The actress was part of a panel discussion on the #MeToo movement, with filmmakers Anjali Menon, Shonali Bose and Kabir Khan, at the 20th Mumbai film festival.
Renuka Shahane on #MeToo: Important to separate the art from the person
Mumbai - 26 Oct 2018 22:52 IST
Updated : 22:52 IST
Sonal Pandya
On the first day of film screenings at the 20th Mumbai film festival today, a conversation about culture, content and conduct after the #MeToo movement hit India was also held.
The conversation was moderated by filmmaker Ruchi Narain and the panel featured actress Renuka Shahane and filmmakers Anjali Menon, Shonali Bose and Kabir Khan.
They were joined by casting director Tess Joseph, cinematographer Neha Parti, writer Suhani Kanwar and actresses Parvathy and Padmapriya.
Ruchi Narain began the talk by asking Shahane about her early stance in support of actress Tanushree Dutta last month when she spoke out against Nana Patekar and his mistreatment of her on the sets of Horn OK Pleassss (2009) in 2008.
Shahane said she wanted to separate the art from the person and therefore made her initial post on social media.
“I have been a huge fan of [famed British director] Alfred Hitchcock, but he was terrible to his heroines," she said. "We have seen cases like that in people we really admire. I worked with people I have really admired on set and they have had feet of clay.”
Shahane stressed that in a work environment, there should be mutual respect. As a film and television industry veteran, she mentioned how these issues were swept under the carpet for long and women simply had to "adjust".
“You kind of look after yourself in ways which no one should have to," she said. "It’s a question of just being safe at the workplace when you go there and just being treated as a human being who has to be respected.
"If you have been taken up for a job, that means you are good at it. You are not taken up ... to titillate the director or sit on the lap of the producer. No, that’s not the way the industry should function,” she said to applause from the audience.
She also said she felt compelled to speak up for Datta as it appeared that no one else on the sets at the time of the incident was looking into any other option to resolve the problem.
“What got my gall was that there were four men there, very powerful men, who were teaming up against a person, who could have very well teamed up and solved the problem," she said. "[They] could have teamed up and said we are not able to work with you, we want to replace you. There are ways and means of doing it. Rather than intimidate the person, call goons, harass the person, and then, finally replace. If you weren’t willing to change your creative vision, change that one step where Tanushree might have felt uncomfortable, but you changed an entire person at the end of it!
“So why couldn’t you be slightly more adaptive to her needs at that point? She is not some slave, she is an actor. She has achieved something, that is why you have chosen her.”
She said many things were going on in her mind and it was important for her to take a stand. “Just because somebody is a mind-blowing, awesome actor, has done so much social service in life, and hats off to that, but [that person] can be a misogynist.
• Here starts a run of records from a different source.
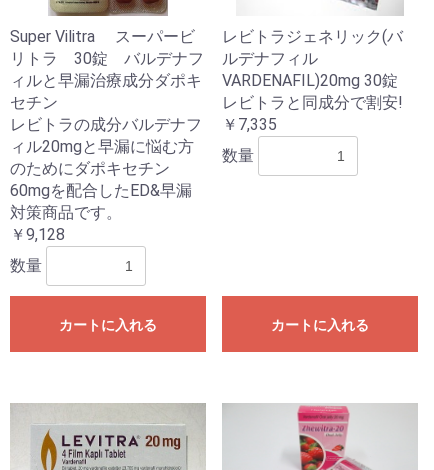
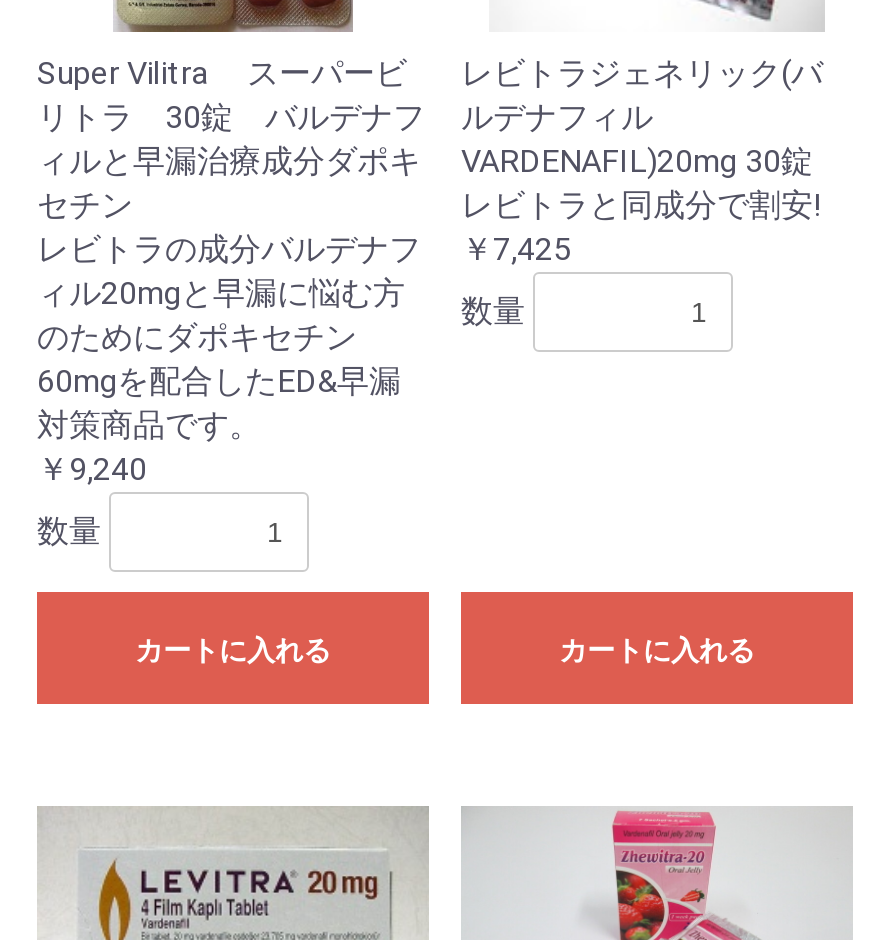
- レビトラの成分バルデナフ ￥7,335
+ レビトラの成分バルデナフ ￥7,425

- ￥9,128
+ ￥9,240
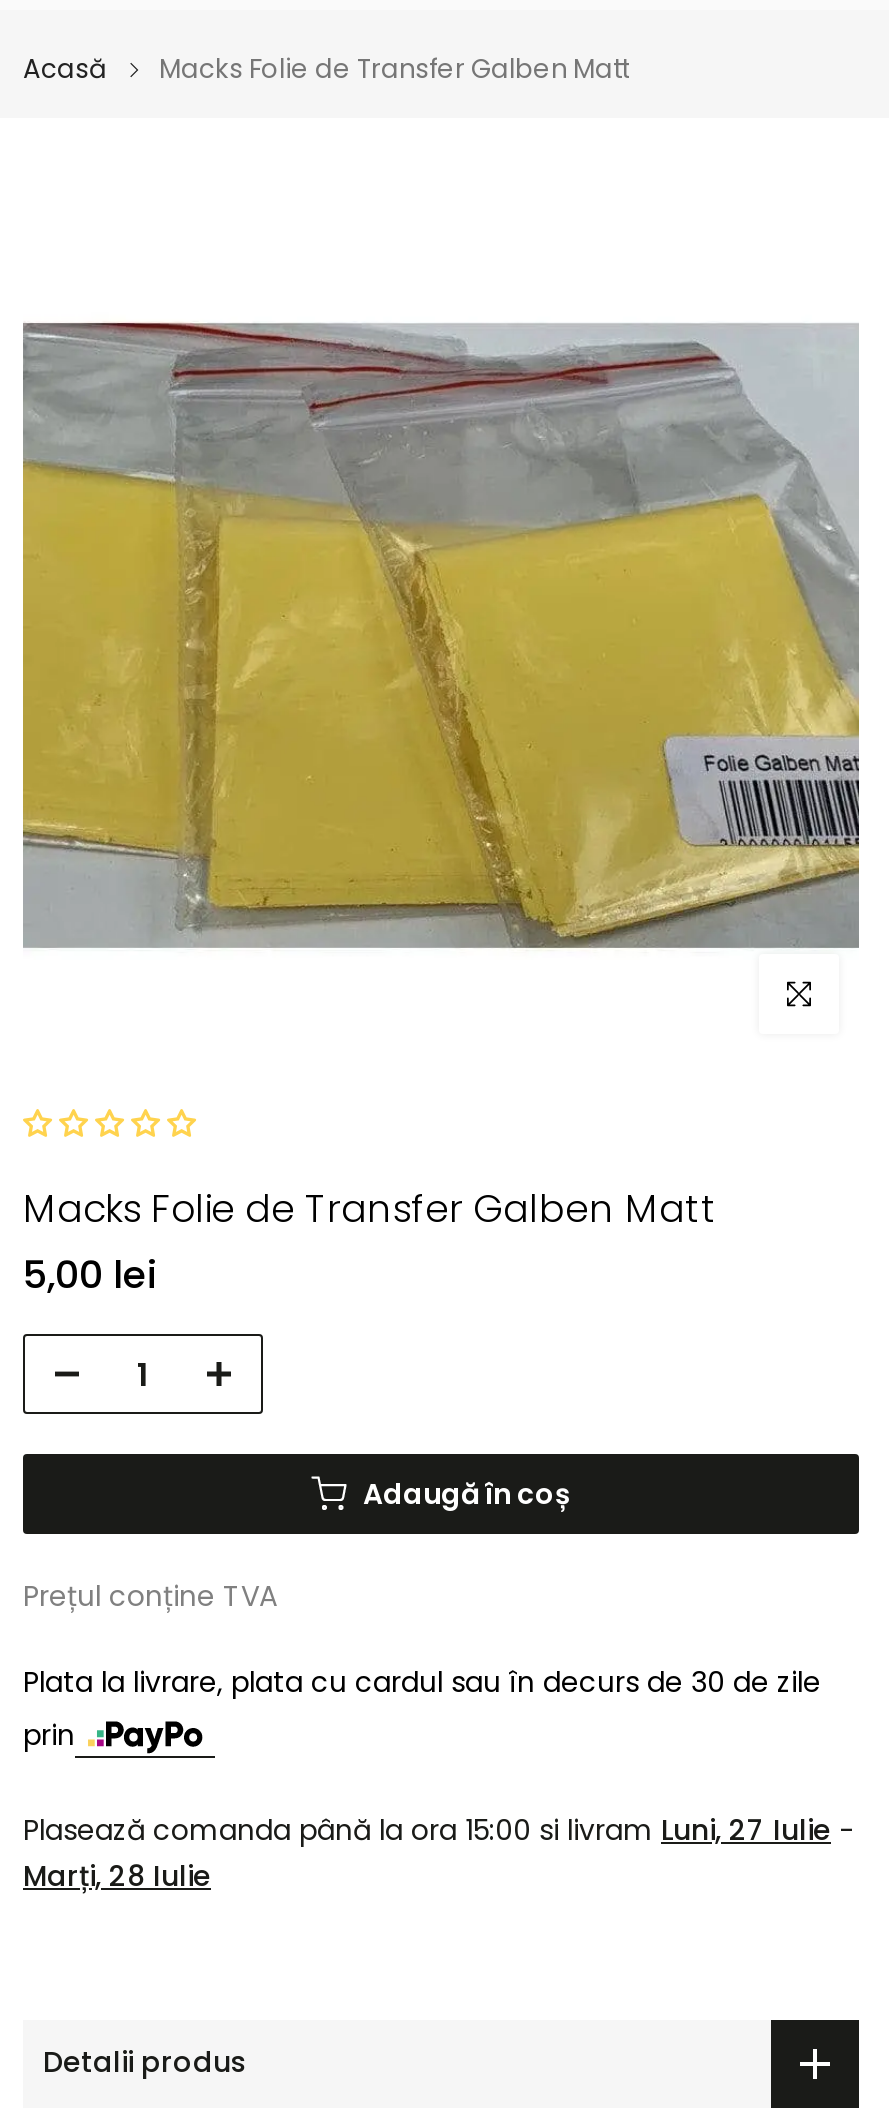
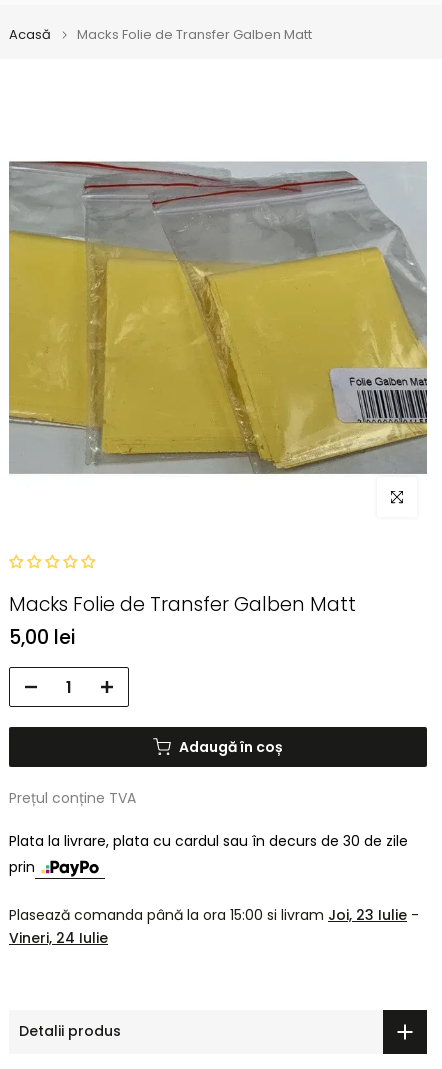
- Plasează comanda până la ora 15:00 si livram Luni, 27 Iulie -
+ Plasează comanda până la ora 15:00 si livram Joi, 23 Iulie -

- Marți, 28 Iulie
+ Vineri, 24 Iulie
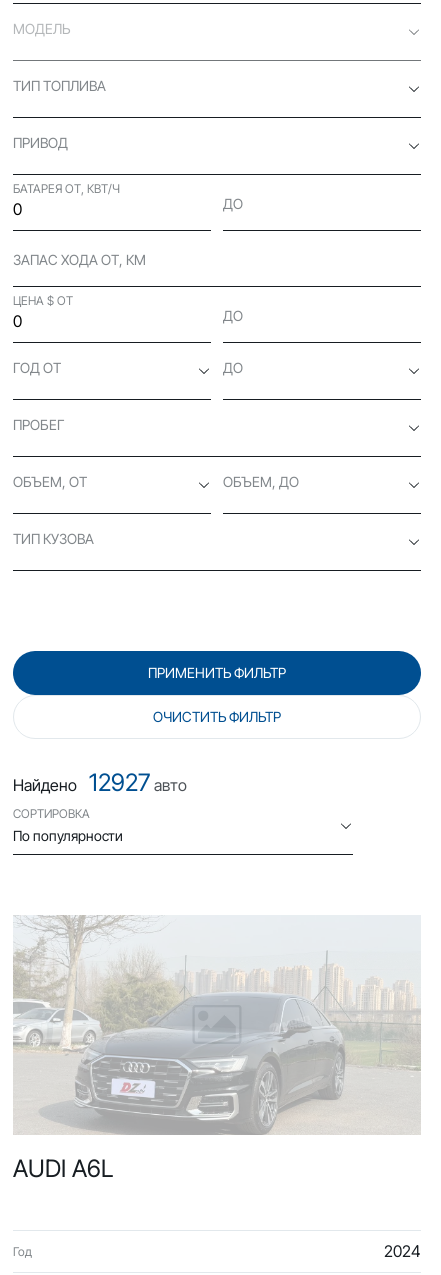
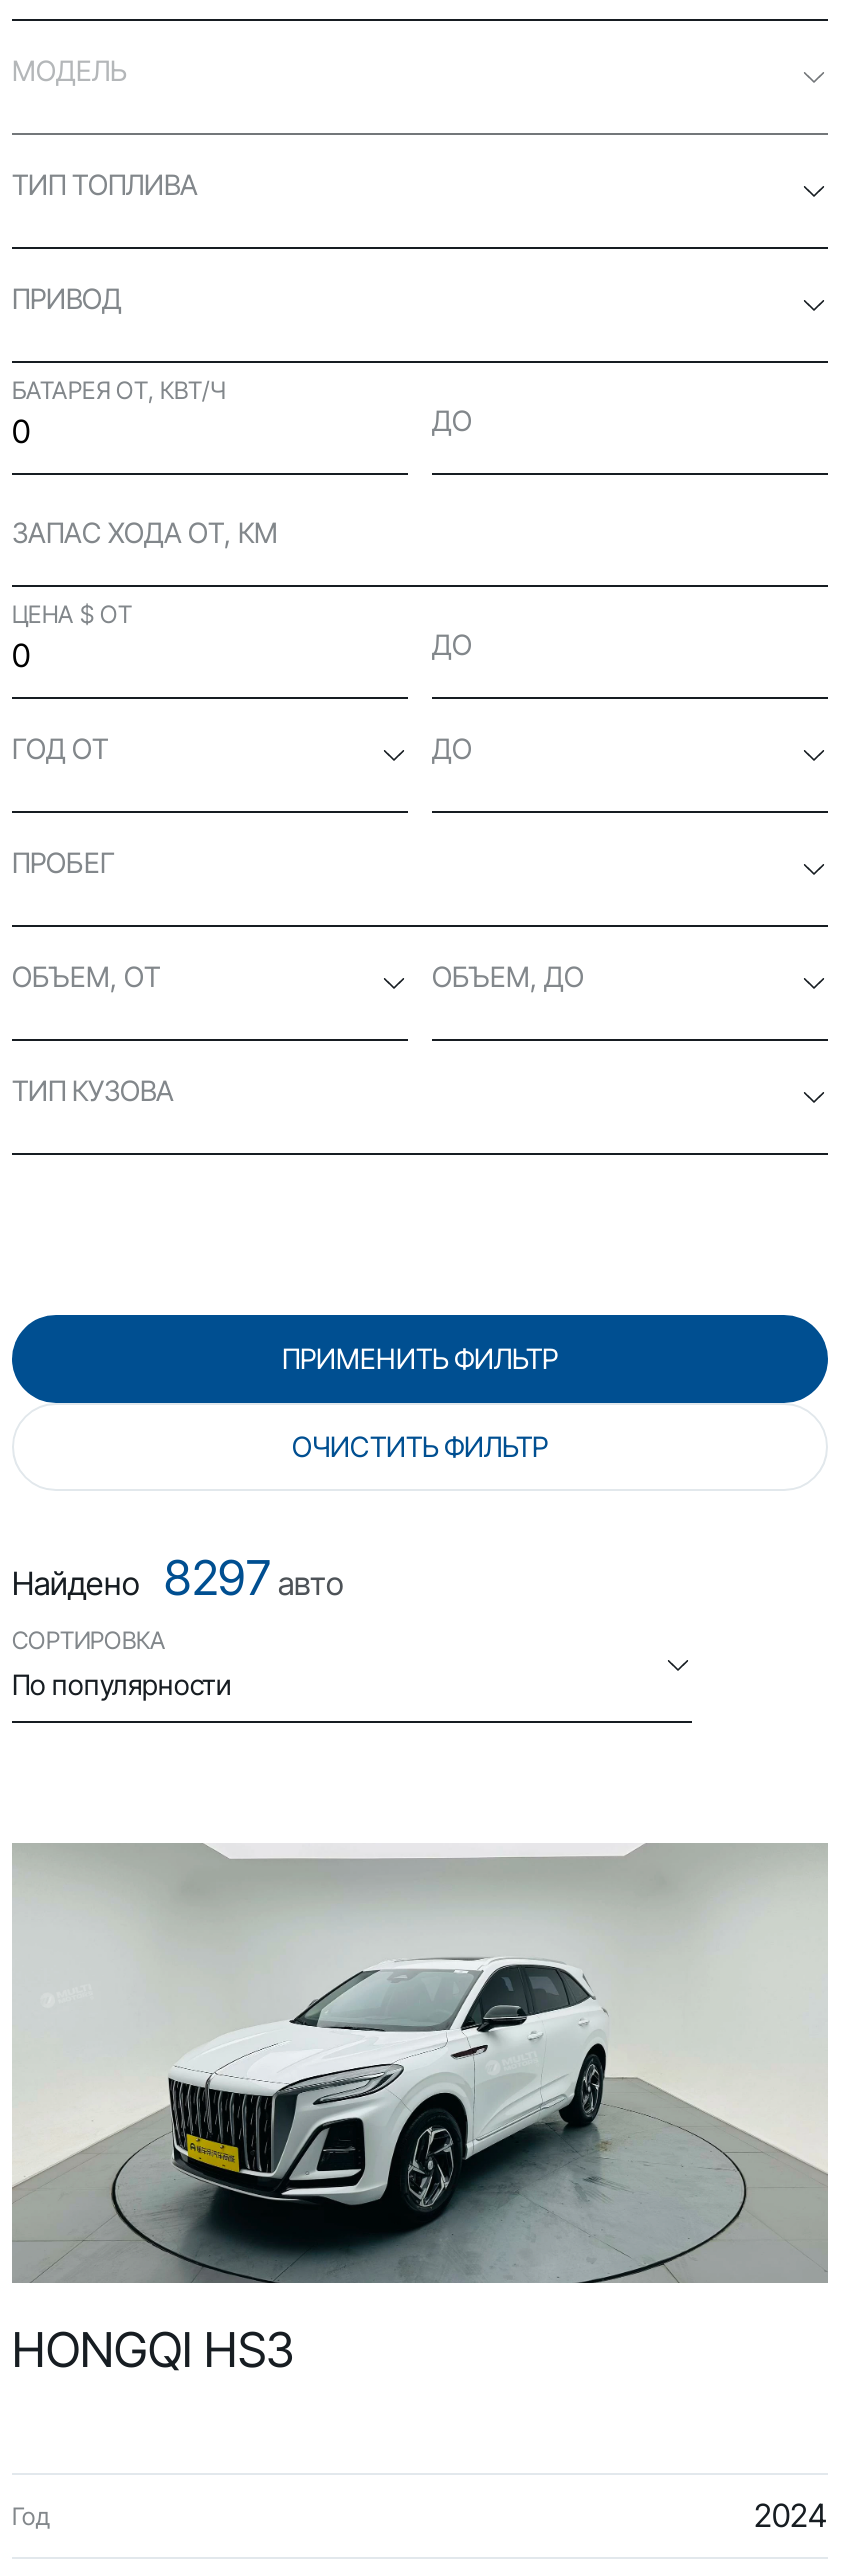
- Найдено 12927авто
+ Найдено 8297авто

- [image]
- AUDI A6L
+ [image]
+ HONGQI HS3
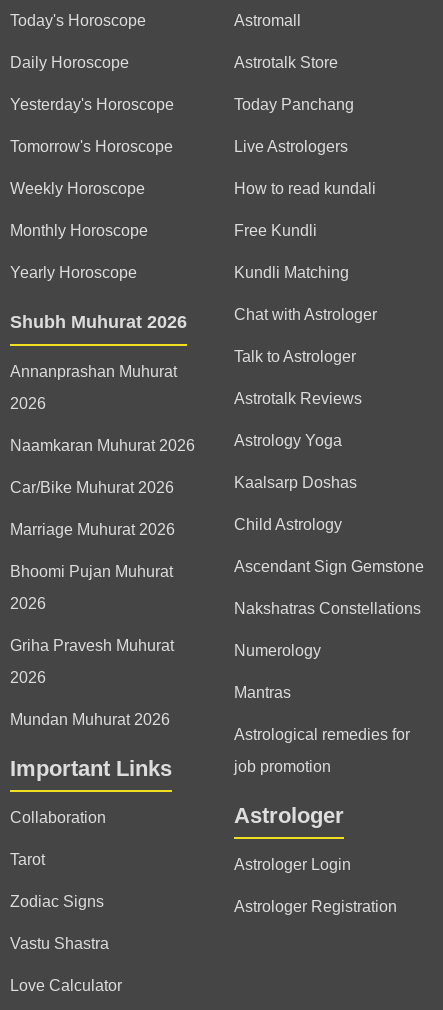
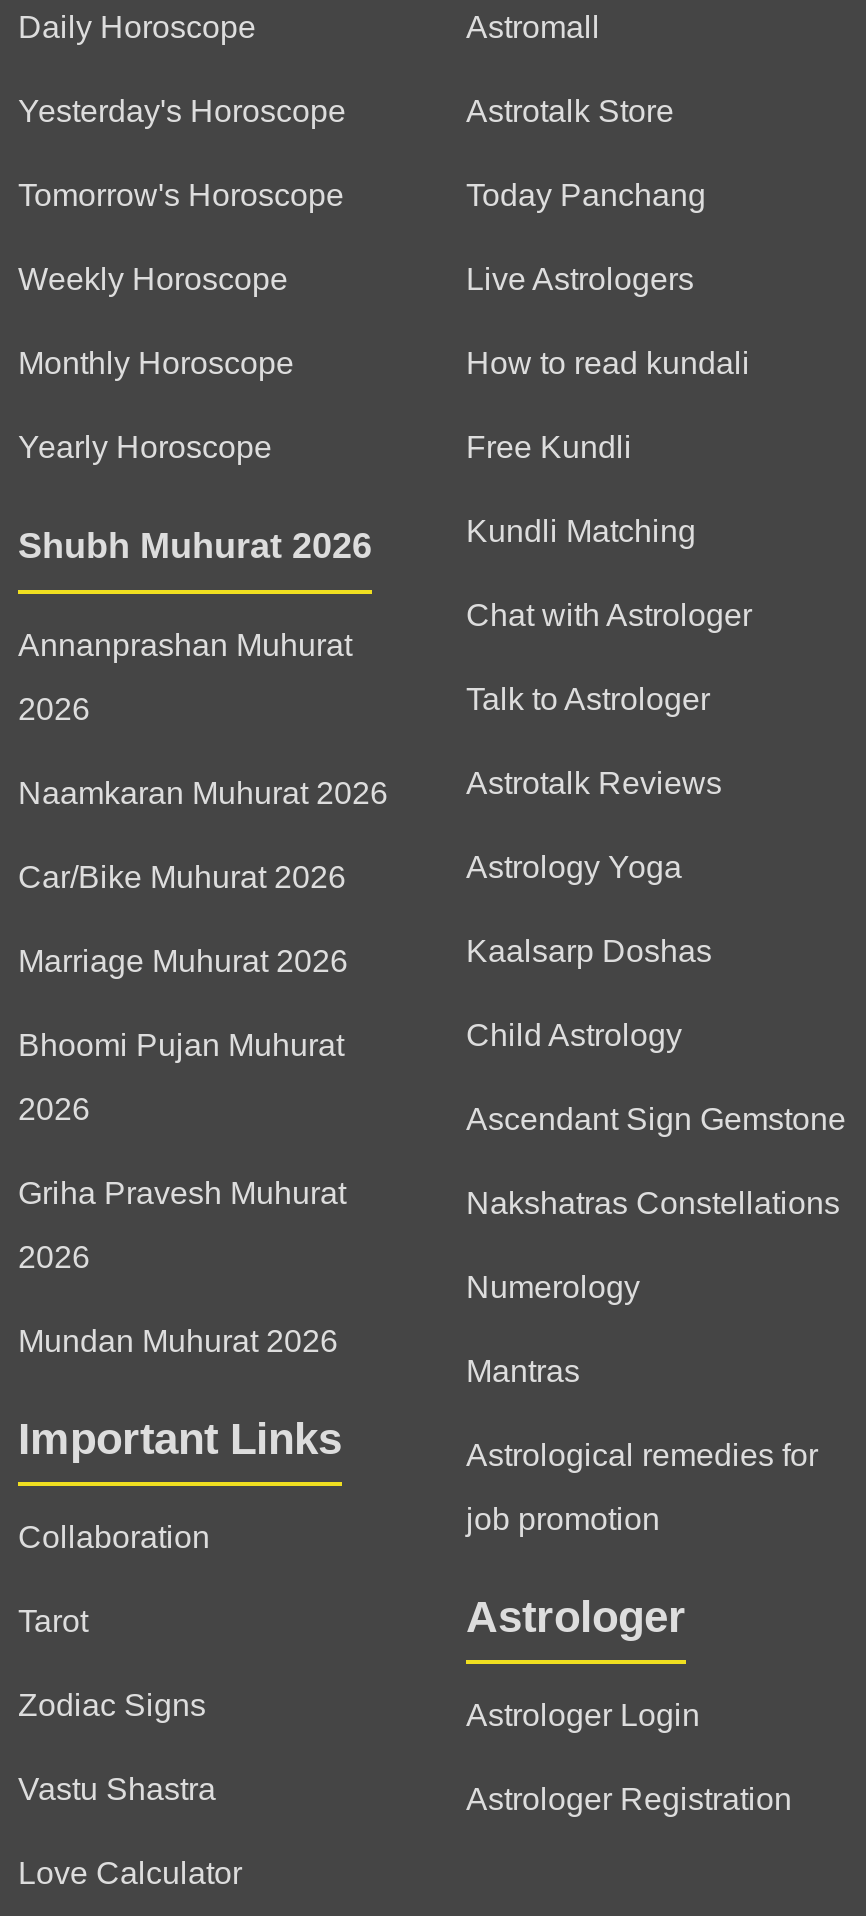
- Today's Horoscope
His behaviour towards women can be atrocious,” she stated.
Later, she admitted she got a lot of negative feedback from social media but said it was part and parcel of having an opinion.
The conversation was the first in a series planned for the festival in the wake of the #MeToo movement roiling Indian cinema and the media. Festival director Anupama Chopra and chairperson Kiran Rao were in the audience for the talk.